Polen stoppt ACTA-Ratifizierung
Am vergangenen Donnerstag gab Polens Premierminister Donald Tusk in Warschau bekannt, dass sein Land das ACTA vorerst nicht ratifizieren werde. Er begründete dies unter anderem damit, dass bei den Verhandlungen die Ansichten von Internetnutzern kein ausreichendes Gehör gefunden hatten.
Des Weiteren meinte er, dass das Abkommen nun auf seine Vereinbarkeit mit dem polnischen Recht hin überprüft werde und jegliche Zweifel ausgeräumt werden müssten. Seinen Meinungswechsel erklärte er, als dass er, bedingt durch sein Alter (54), das Abkommen zuerst aus einer Perspektive des 20. Jahrhunderts heraus betrachtet habe. Nun aber teile er die Meinung jener, die schon von Anfang an meinten, dass der momentane Stand von ACTA nicht der endgültige sein könne.
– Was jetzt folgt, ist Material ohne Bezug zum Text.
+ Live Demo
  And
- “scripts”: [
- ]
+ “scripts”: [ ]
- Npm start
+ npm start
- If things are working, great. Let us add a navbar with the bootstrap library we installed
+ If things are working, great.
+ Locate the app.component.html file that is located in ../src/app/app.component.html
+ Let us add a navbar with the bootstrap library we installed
In Polen hatte sich im Januar erheblicher Unmut über dieses Abkommen breit gemacht, der sich – für ein internetbezogenes Thema eher ungewöhnlich – in teilweise umfangreichen Protesten in mehreren Städten niederschlug. Datenschützer taten ihre Bedenken kund, zudem wurden von Abkommensgegnern verschiedene Regierungswebseiten lahmgelegt, um auf diese Weise ihren Unmut zu artikulieren. In Zuge dessen reagierte zuerst Staatspräsident Bronisław Komorowski, indem er eine Prüfung des Abkommens hinsichtlich seiner Eingriffsintensität in Bürgerrechte anforderte.
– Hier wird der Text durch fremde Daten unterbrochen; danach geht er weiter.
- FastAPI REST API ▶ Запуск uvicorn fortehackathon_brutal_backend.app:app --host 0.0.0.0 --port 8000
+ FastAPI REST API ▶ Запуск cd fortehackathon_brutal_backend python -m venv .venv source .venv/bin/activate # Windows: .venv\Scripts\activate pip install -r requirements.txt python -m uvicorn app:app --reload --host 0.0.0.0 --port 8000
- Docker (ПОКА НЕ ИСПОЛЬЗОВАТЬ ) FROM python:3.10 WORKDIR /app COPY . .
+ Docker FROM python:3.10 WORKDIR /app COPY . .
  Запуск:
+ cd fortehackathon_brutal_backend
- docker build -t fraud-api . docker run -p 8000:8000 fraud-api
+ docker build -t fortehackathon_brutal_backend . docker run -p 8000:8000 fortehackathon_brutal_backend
Dass nun der Premier die metaphorische Reißleine zog, wird, so vermuten manche Beobachter, auch damit zusammenhängen, dass sich seine Wählerschaft zu einem größeren Teil aus jüngeren, internetaffinen Bevölkerungsschichten zusammensetzt, welche er auf diese Weise wieder besänftigen könnte.
Gleichwohl die EU-Kommission und viele Mitgliedsstaaten bereits unterzeichneten, bedarf es zum Einen noch der Unterschrift von fünf weiteren Staaten, zum Anderen aber auch der Zustimmung aller nationalen Parlamente und des Europäischen Parlamentes.